Sobrevivir es un manifiesto, una guía para la acción, y como efecto de esa misma condición, vuelve innecesaria y excesiva la obra que presagia. Se lee allí: “Aprender a ser poeta es desaprender a vivir”. Houellebecq parece confiar en que la poesía es una forma de conocimiento, la variedad más filosófica de la literatura; y lo es en la medida en que, como la filosofía, suspende las relaciones causales en la percepción de los objetos. También confía en la plena identidad de lo Verdadero, lo Bueno y lo Bello. La filosofía del arte tendría mucho para decir sobre esto, pero lo que importa es que semejante presunción resulta funcional a la manera en que Houellebecq concibe el acto poético: como última cripta de esperanza, como redención o consuelo del sufrimiento en un paisaje posthumano.

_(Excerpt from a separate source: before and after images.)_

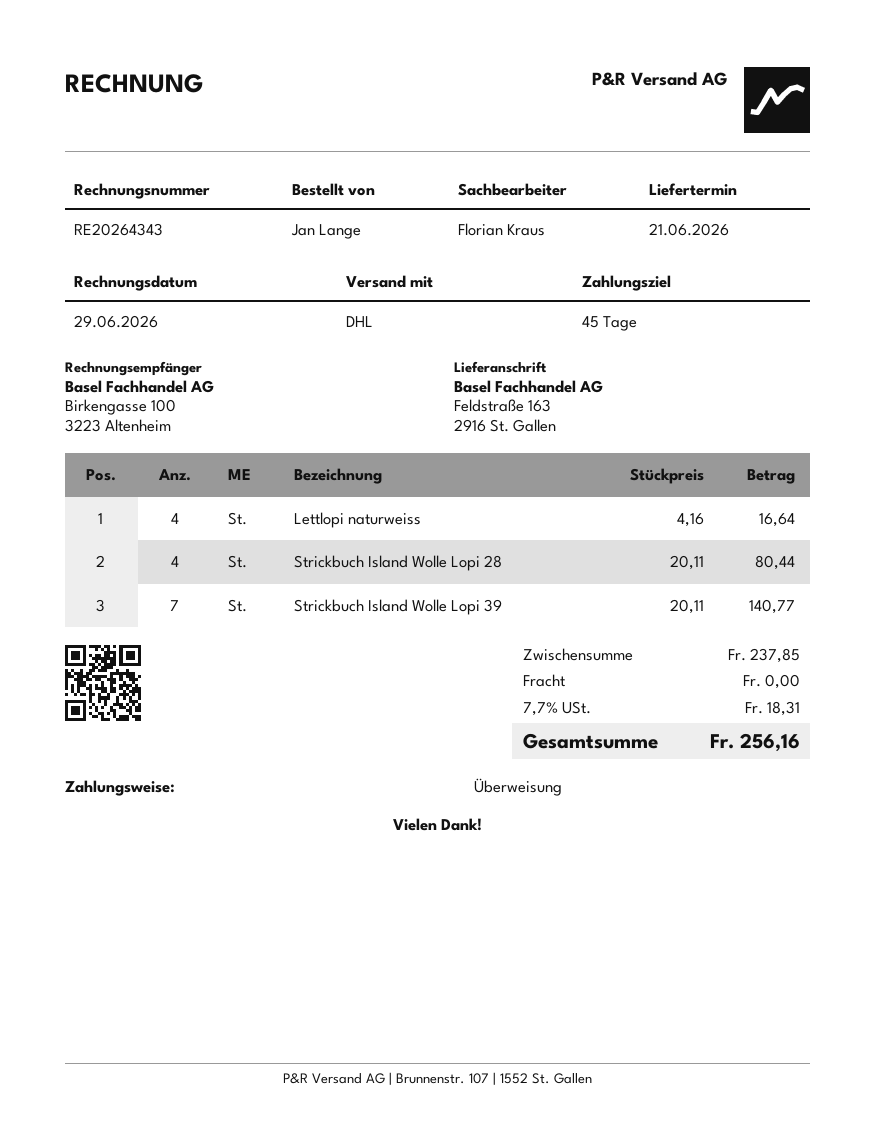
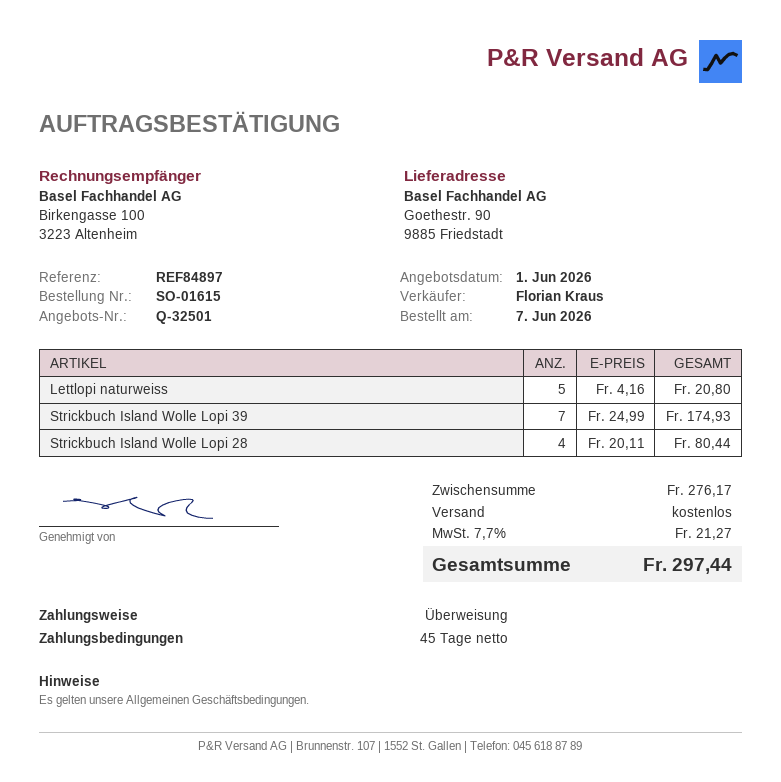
ship to: Feldstraße 163, 2916 St. Gallen -> Goethestr. 90, 9885 Friedstadt
Lettlopi naturweiss: 4 x 4.16 = 16.64 -> 5 x 4.16 = 20.80
Strickbuch Island Wolle Lopi 39: 7 x 20.11 = 140.77 -> 7 x 24.99 = 174.93
subtotal: 237.85 -> 276.17
tax: 7.7% = 18.31 -> 7.7% = 21.27
total: 256.16 -> 297.44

Formalmente, los poemas de El sentido de la lucha, La búsqueda de la felicidad y Renacimiento, aunque se resignan ocasionalmente al verso libre, no suelen ir más allá del alejandrino baudelaireano (versificación que los traductores de esta completa edición bilingüe renuncian a mimar en castellano). La recuperación de la rima tiene una explicación que estaba ya en las prescripciones programáticas de Sobrevivir: “Si no conseguís articular vuestro sufrimiento en una estructura bien definida estás jodido […] Creed en la estructura. Creed también en la métrica antigua. La versificación es una poderosa herramienta de liberación de la vida interior”. Uno podría pensar en Le Crève-cœur, ese volumen breve en el que Louis Aragon trató de embutir la experiencia de la Segunda Guerra en una cáscara estable, y que concluía justamente con una defensa de “la rima en 1940”. Pero el optimismo revolucionario de Aragon es sustituido aquí por el desencanto, por la desdicha adolescente, por el padre que odia al hijo, por la extinción del amor: “No existe ni el destino ni la fidelidad, / Sólo cuerpos que se atraen. / Sin sentir ningún apego ni, desde luego, piedad, / Uno juega, y después destroza”. La fuerza constituye el cumplimiento de la necrosis espiritual.
En el camino de ida que lleva de la ilusoria promesse du bonheur a la imposible poursuite du bonheur, Houellebecq canta su réquiem por lo humano.
Michel Houellebecq, Poesía, traducción de Altair Díez y Abel H. Pozuelo, Anagrama, 368 págs.